Contrabando de canetas emagrecedoras explode 1.000% em Foz do Iguaçu
Os medicamentos emagrecedores se tornaram o novo alvo do contrabando que entra pela fronteira de Foz do Iguaçu (PR). O aumento na apreensão desse tipo de mercadoria superou o crescimento registrado para cigarros e aparelhos celulares no mesmo período.
Dados da Alfândega da Receita Federal de Foz do Iguaçu mostram que as apreensões de canetas e ampolas emagrecedoras cresceram cerca de 1.000% em um ano. De janeiro a maio de 2025, foram apreendidas 7.479 unidades. No mesmo período deste ano, o número saltou para 79.837 unidades.
As canetas são compradas no Paraguai por um preço 69% mais barato, o que estimula a entrada ilegal no Brasil. As apreensões diárias aumentaram depois que a Anvisa proibiu a entrada de algumas marcas do medicamento adquirido no país vizinho.
O chefe da Alfândega da Receita Federal em Foz do Iguaçu, Cezar Vianna, afirmou que a fiscalização está mais focada em ônibus fretados com histórico de ocorrências. “Estou aqui há mais de 20 anos e este incremento de 1.000% nas apreensões em um ano é totalmente atípico”, disse.
Atualmente, a maioria dos medicamentos apreendidos são ampolas com princípios ativos para uso nas canetas. Por serem pequenas, elas são escondidas em bolsos de calças, capacetes e até em paredes de caixas térmicas, onde cabem até 500 unidades.
Os contrabandistas usam diversos artifícios para cruzar a fronteira. Já foram encontradas ampolas dentro de potes de doce de leite argentino, em compartimentos atrás de banheiros e em dutos de ar-condicionado de ônibus. Também são usados motocicletas, ônibus de turismo, carros populares e de luxo, como Land Rover, BMW e Mercedes, com fundos falsos.
O interesse pelo produto não se limita às redes de contrabando.
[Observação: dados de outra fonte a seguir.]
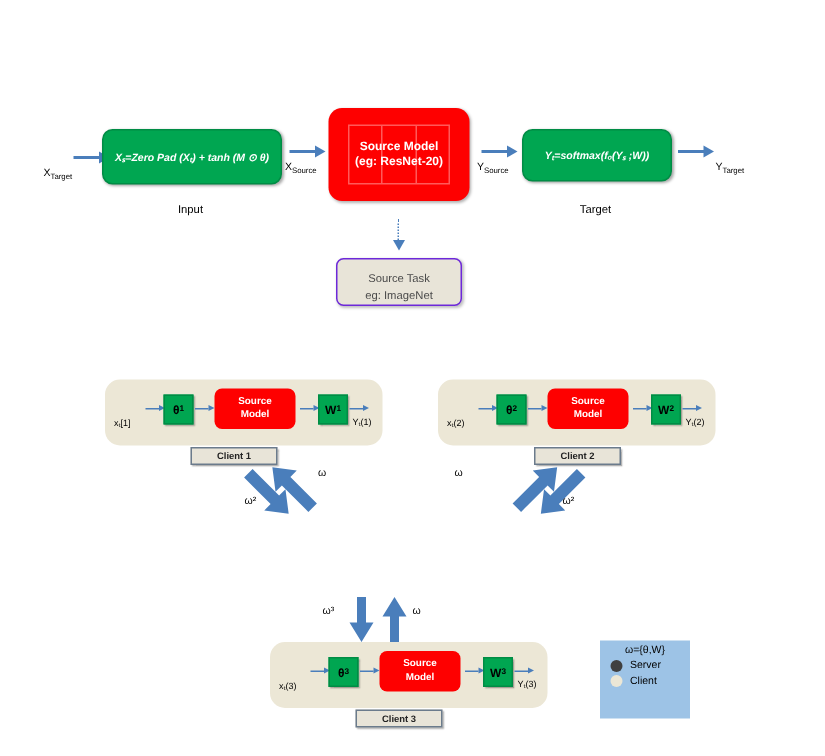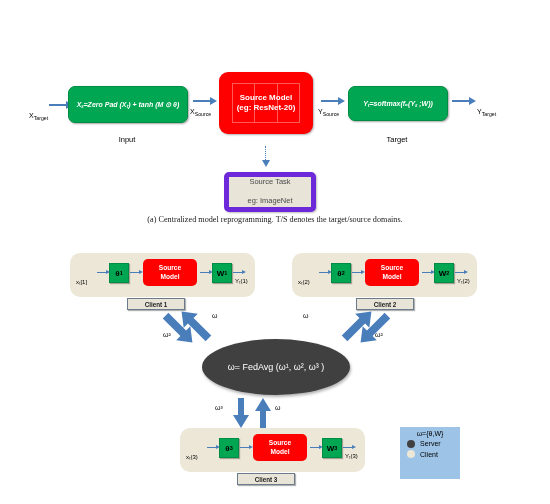--- a/index.html
+++ b/index.html
@@ -42,26 +42,26 @@
     display: flex;
   }
   .red-box .inner-grid span {
     flex: 1; border-right: 1px solid #ff5a5a;
   }
   .red-box .inner-grid span:last-child { border-right: none; }
   .red-box .rb-label { position: relative; z-index: 2; line-height: 1.25; }
 
   .task-box {
     background: #e8e4d8;
-    border: 5px solid #6d28d9;
+    border: 1px solid #6d28d9;
     border-radius: 5px;
     color: #4a4a4a;
     font-size: 7.5px;
     display: flex; flex-direction: column;
-    align-items: center; justify-content: space-between;
+    align-items: center; justify-content: flex-end;
     line-height: 1.45;
     box-shadow: 1px 1px 2px rgba(0,0,0,0.25);
   }
 
   .label-sub { font-size: 7.5px; color: #000; font-weight: normal; }
   .var-label { font-size: 7px; color: #000; white-space: nowrap; }
   .var-label sub { font-size: 5.2px; }
 
   .caption {
     font-family: "Liberation Serif", serif;
@@ -245,23 +245,20 @@
   </div>
   <div class="abs label-sub" style="left:348px; top:135px; width:98px; text-align:center;">
     <span>Target</span>
   </div>
 
   <div class="arrow-r" style="left:452px; top:100px; width:18px;"></div>
   <div class="abs var-label" style="left:477px; top:108px;">
     <span>Y</span><sub>Target</sub>
   </div>
 
-  <div class="caption abs" style="left:0; top:215px;">
-    <span>(a) Centralized model reprogramming. T/S denotes the target/source domains.</span>
-  </div>
 </div>
 
 <div class="abs" style="left:0; top:0; width:550px; height:504px;">
 
   <div class="client-panel" style="left:70px; top:253px; width:185px; height:44px;">
   </div>
   <div class="abs var-label" style="left:76px; top:278px; font-size:6px;">
     <span>xₜ[1]</span>
   </div>
   <div class="arrow-sm" style="left:97px; top:272px; width:9px;"></div>
@@ -336,23 +333,20 @@
       <sub>3</sub>
   </div>
   <div class="arrow-sm" style="left:343px; top:447px; width:9px;"></div>
   <div class="abs var-label" style="left:345px; top:452px; font-size:6px;">
     <span>Yₜ(3)</span>
   </div>
   <div class="client-tag" style="left:237px; top:473px; width:56px;">
     <span>Client 3</span>
   </div>
 
-  <div class="server-ellipse" style="left:202px; top:339px; width:148px; height:56px;">
-    <span>ω= FedAvg (ω¹,  ω²,  ω³ )</span>
-  </div>
 
   <svg class="blk" style="left:178px; top:306px; width:34px; height:38px;" viewBox="0 0 34 38">
     <polygon points="30,2 18,2 2,22 2,34 10,34 26,14 26,2" fill="#4a7ebb" opacity="0"></polygon>
     <g transform="rotate(-45 17 19)">
       <polygon points="17,0 27,13 21,13 21,38 13,38 13,13 7,13" fill="#4a7ebb"></polygon>
     </g>
   </svg>
   <svg class="blk" style="left:162px; top:310px; width:34px; height:38px;" viewBox="0 0 34 38">
     <g transform="rotate(-45 17 19)">
       <polygon points="17,38 27,25 21,25 21,0 13,0 13,25 7,25" fill="#4a7ebb"></polygon>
Famílias que viajam a Foz do Iguaçu cruzam a fronteira para o Paraguai e trazem os remédios nos próprios veículos para vender ou usar. Brasileiros que estudam Medicina no Paraguai também aproveitam a travessia diária para levar o produto, supostamente usando o dinheiro para pagar as mensalidades.
Há ainda os “laranjas”, que passam pela Ponte da Amizade a pé ou de moto para deixar o produto em pontos específicos ou estacionamentos em Foz do Iguaçu. Um carregamento de 50 ampolas vale cerca de R$ 9 mil, mas o preço pode dobrar ao chegar ao Brasil.
Os servidores da Receita Federal também se preocupam com as condições de transporte, que não respeitam as normas sanitárias. O medicamento precisa de controle térmico para não perder a eficácia, mas isso não é levado em conta no contrabando.
A Receita Federal estima que apreende apenas 5% do volume de contrabando e descaminho na fronteira. Os produtos retidos ficam armazenados na Alfândega de Foz do Iguaçu até o fim do processo administrativo. Depois, são enviados para destruição no Estado de Goiás.
Alerta sobre fabricação paraguaia
A proibição dos remédios emagrecedores no Brasil criou uma rede clandestina também na fabricação. Em março, proprietários de farmácias e depósitos em Ciudad del Este pediram proteção policial contra roubos de quadrilhas especializadas.
Em maio, a Direção Nacional de Vigilância Sanitária do Paraguai (Dinavisa) emitiu alerta sobre medicamentos como Veltrane, Tirzepatide, Thera Tirzepatide, Tirzepatite Injection e Tirzegen. Eles não têm registro e podem conter substâncias prejudiciais à saúde. O órgão também informou que não há dados precisos sobre dosagem e modo de preparo.
Segundo a Anvisa, nenhum medicamento registrado em outros países pode ser vendido no Brasil, e vice-versa. A agência já suspendeu importações de diversos tipos e emitiu resoluções sobre canetas falsificadas.